= Argument-dependent name lookup =

Behavior in the C++ programming language

In the C++ programming language, argument-dependent lookup (ADL), or argument-dependent name lookup, applies to the lookup of an unqualified function name depending on the types of the arguments given to the function call. This behavior is also known as Koenig lookup, as it is often attributed to Andrew Koenig, though he is not its inventor.

During argument-dependent lookup, other namespaces not considered during normal lookup may be searched where the set of namespaces to be searched depends on the types of the function arguments. Specifically, the set of declarations discovered during the ADL process, and considered for resolution of the function name, is the union of the declarations found by normal lookup with the declarations found by looking in the set of namespaces associated with the types of the function arguments.

== Example ==
An example of ADL looks like this:

namespace foo {
    class Bar {
        // ...
    };

    void baz(Bar& a, int i) {
        // ...
    }
}

int main() {
    foo::Bar a;
    baz(a, 0); // Calls foo::baz.
}

Even though the main() function is not in namespace foo, nor is namespace foo in scope, the function foo::baz(Bar&, int) is found because of the declared types of the actual arguments in the function call statement.

A common pattern in the C++ Standard Library is to declare overloaded operators that will be found in this manner. For example, this simple Hello World program would not compile if it weren't for ADL:

import std;

using std::string;

int main() {
    string str = "hello world";
    std::cout << str;
}

Using << is equivalent to calling operator<< without the std:: qualifier. However, in this case, the overload of operator<< that works for string is in the std namespace, so ADL is required for it to be used.

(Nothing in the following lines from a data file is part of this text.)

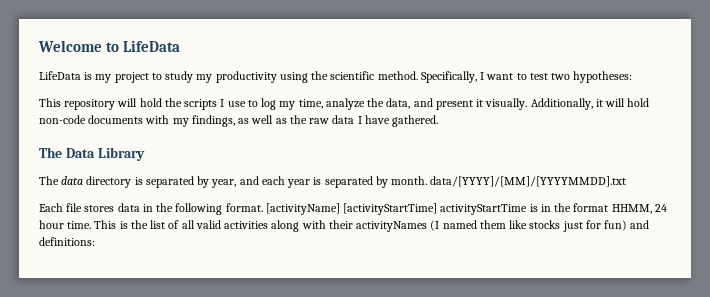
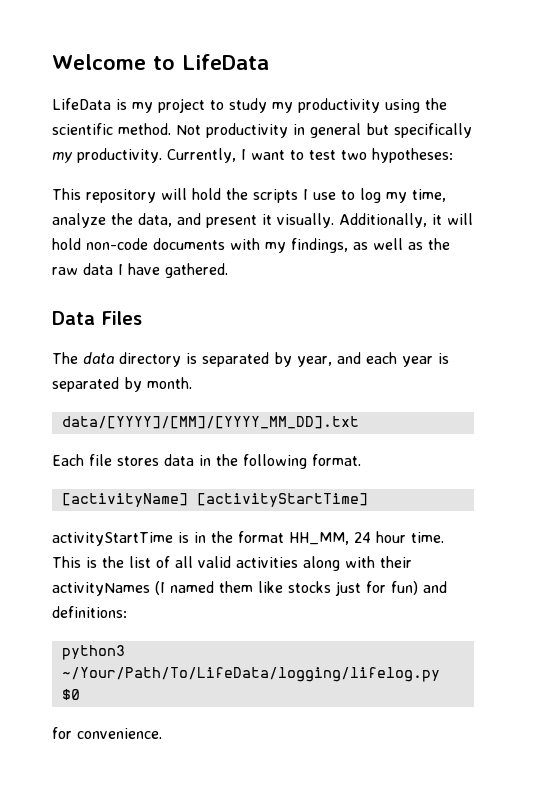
[420,71,477,83] Specifically, -> [176,123,472,138] [52,148,236,163] Not productivity in general but specifically my productivity. Currently,
[39,147,145,161] The Data Library -> [52,311,142,325] Data Files
[430,176,627,187] data/[YYYY]/[MM]/[YYYYMMDD].txt -> [61,416,359,429] // data/[YYYY]/[MM]/[YYYY_MM_DD].txt
(263, 207) none -> (361, 460) //
(438, 209) none -> (368, 500) //
[611,204,652,214] HHMM, -> [289,532,349,545] HH_MM,
(95, 241) none -> [61,645,125,660] [61,667,440,682] [61,689,80,700] [52,727,162,739] // python3 ~/Your/Path/To/LifeData/logging/lifelog.py $0 // for convenience.

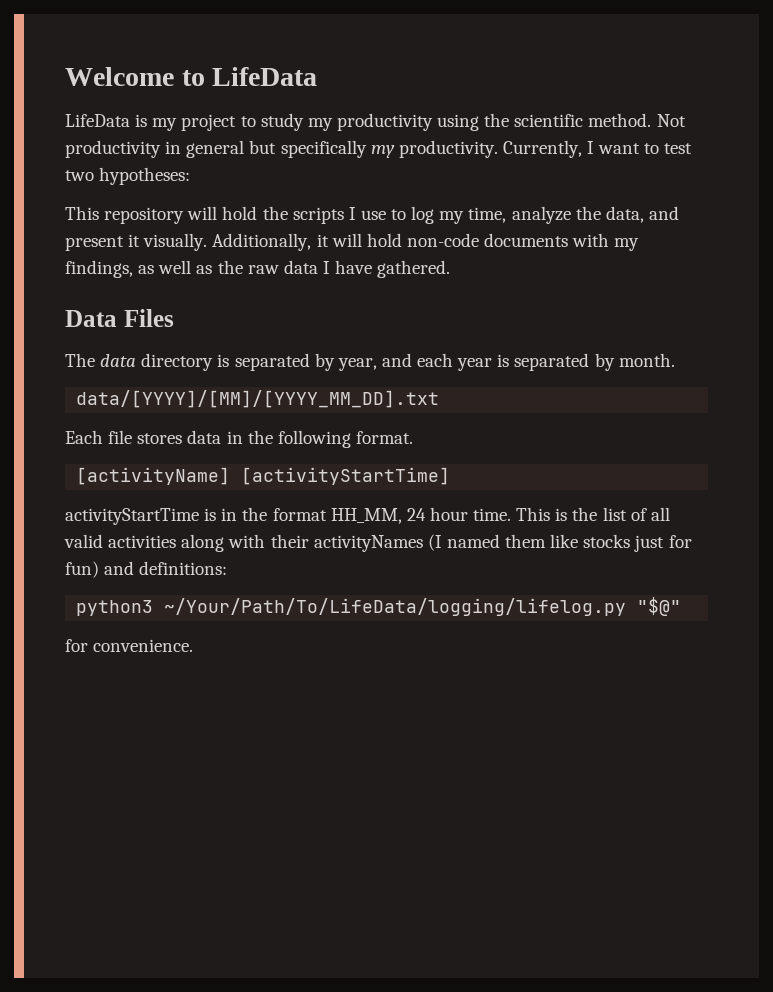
[61,689,80,700] $0 -> [637,597,682,616] "$@"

The following code would work without ADL (which is applied to it anyway):

import std;

int main() {
    std::cout << 5;
}

It works because the output operator for integers is a member function of the std::ostream class, which is the type of cout.
Thus, the compiler interprets this statement as

std::cout.operator<<(5);

which it can resolve during normal lookup. However, consider that e.g. the const char* overloaded operator<< is a non-member function in the std namespace and, thus, requires ADL for a correct lookup:

// will print the provided char string as expected
// using ADL derived from the argument type std::cout
operator<<(std::cout, "Hi there")

// calls a ostream member function of the operator<<
// taking a void const*, which will print the address of
// the provided char string instead of the content of the char string
std::cout.operator<<("Hi there")

The std namespace overloaded non-member operator<< function to handle strings is another example:

// equivalent to
// operator<<(std::cout, str)
// The compiler searches the std namespace using ADL
// due to the type std::string of the str parameter and std::cout
std::cout << str;

As Koenig points out in a personal note, without ADL the compiler would indicate an error stating it could not find operator<< as the statement doesn't explicitly specify that it is found in the std namespace.

== Interfaces ==
Functions found by ADL are considered part of a class's interface. In the C++ Standard Library, several algorithms use unqualified calls to swap from within the std namespace. As a result, the generic std::swap function is used if nothing else is found, but if these algorithms are used with a third-party class, Foo, found in another namespace that also contains swap(Foo&, Foo&), that overload of swap will be used.

==Criticism==
While ADL makes it practical for functions defined outside of a class to behave as if they were part of the interface of that class, it makes namespaces less strict and so can require the use of fully qualified names when they would not otherwise be needed. For example, the C++ standard library makes extensive use of unqualified calls to std::swap to swap two values. The idea is that then one can define an own version of swap in one's own namespace and it will be used within the standard library algorithms. In other words, the behavior of

namespace foo {
    class Bar {
        // ...
    };
}

Bar a;
Bar b;

std::swap(a, b);

may or may not be the same as the behavior of

using std::swap;
swap(a, b);

(where a and b are of type foo::Bar) because if foo::swap(foo::Bar&, foo::Bar&) exists, the second of the above examples will call it while the first will not. Furthermore, if for some reason both foo::swap(foo::Bar&, foo::Bar&) and std::swap(foo::Bar&, foo::Bar&) are defined, then the first example will call std::swap(foo::Bar&, foo::Bar&) but the second will not compile because swap(a, b) would be ambiguous.

In general, over-dependence on ADL can lead to semantic problems. If one library, lib1, expects unqualified calls to foo(T) to have one meaning and another library, lib2 expects it to have another, then namespaces lose their utility. If, however, lib1 expects lib1::foo(T) to have one meaning and lib2 does likewise, then there is no conflict, but calls to foo(T) would have to be fully qualified (i.e. lib1::foo(x) as opposed to using lib1::foo; foo(x);) lest ADL get in the way.